Well, that's how things worked then. Our notions of autonomous works of art, of rounded characters, don't fit in opera seria, where what mattered was the ability to summon up a sequence of situations and emotions with music to match. Plot, as we know it, was but the slenderest of threads. That doesn't mean that one Handel opera works as well as any other, and Lotario is generally thought one of his least successful pieces.
Whether that makes it a good choice for Denys Darlow's 22nd London Handel Festival is a moot point. When the festival started, all Handel's operas were rarities. We're no longer quite so seria-starved, yet none of the operas are commonplace. Instead of rarity for its own sake, it might have been better to offer a proven classic, and to stage it in English rather than blast the audience with hours of Italian (following text in the word- books provided is both impractical and anti-theatrical).
With verbal communication compromised, there's a feeling that, to show what the words can't tell, Robert Chevara's staging relies on an uncomfortable blend of exaggerated naturalism and half-baked expressionism.

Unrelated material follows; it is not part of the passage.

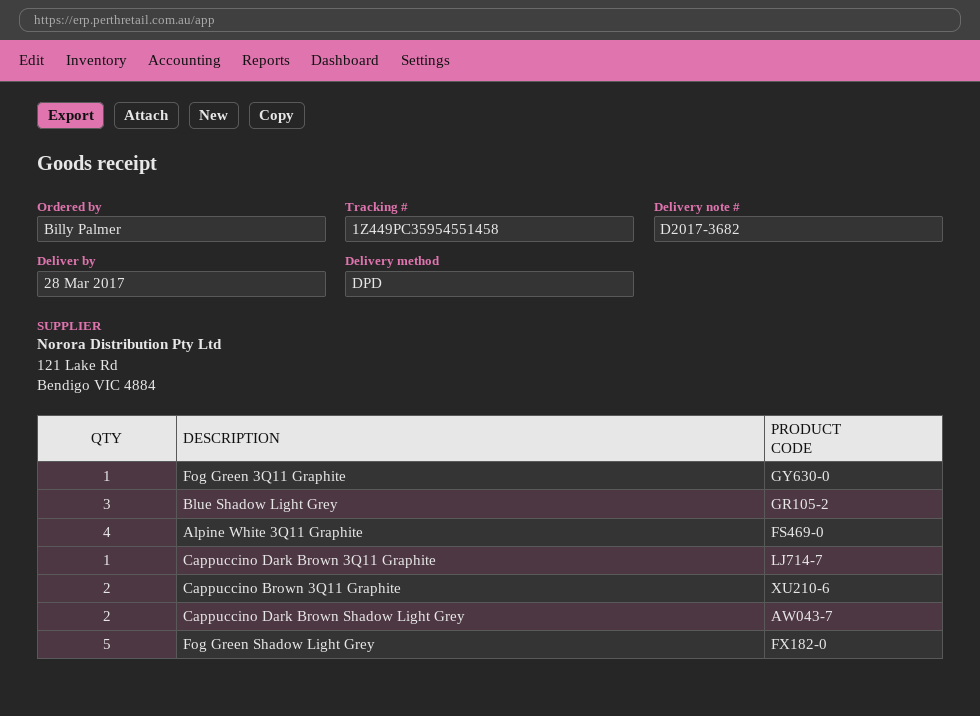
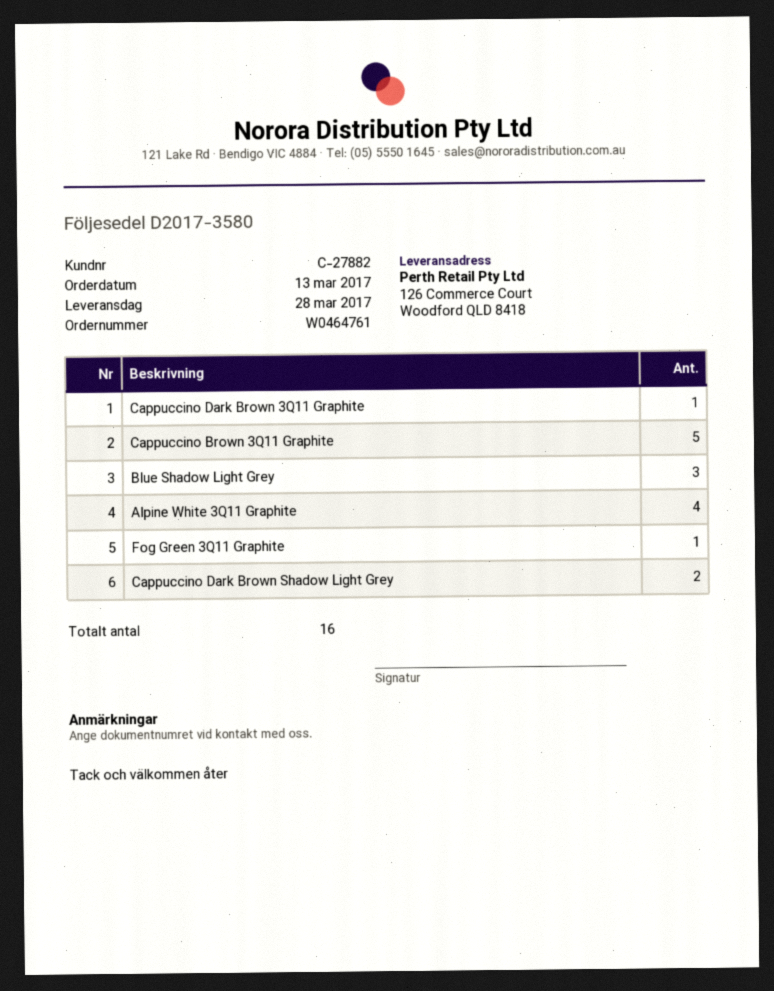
delivery note number: D2017-3682 -> D2017-3580
Cappuccino Brown 3Q11 Graphite: 2 -> 5
Fog Green Shadow Light Grey: 5 -> none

When Character A isn't waving a knife at Character B's throat, Character C is standing on a chair to denote emotional extremity. Although these may not be "characters" in the modern theatrical sense, they're more than prettily singing ninnies. Yet Chevara's young singers respond with enthusiasm and skill: Kristina Wahlin enjoyed herself as the jolly villainess Matilde, while Darren Abrahams made Berengario sound sweet even while he struggled to match his wife's antic sadism.
The casts (two line-ups over three nights) are assembled from the London Royal Schools' opera departments, and if none of the singers is yet at one with Handel's exorbitant idiom, the singing is graceful, expressive and often imaginatively ornamented.
In the title role, William Towers's falsetto is a little fragile, but his phrasing is idiomatic and his hearing soulful. The show's star, though, is Natasha Marsh's Adelaide, vocally radiant through all manner of dramatic indignities. An occasional tendency to overburden the singing line with expressive effect is born of a genuine dramatic impulse that promises interesting developments over the next few years.
In the pit, Paul Nicholson treats his singers with care, and gets colourfully idiomatic playing from the London Handel Orchestra. Whatever my doubts, there are still plenty of reasons to be grateful for the London Handel Festival.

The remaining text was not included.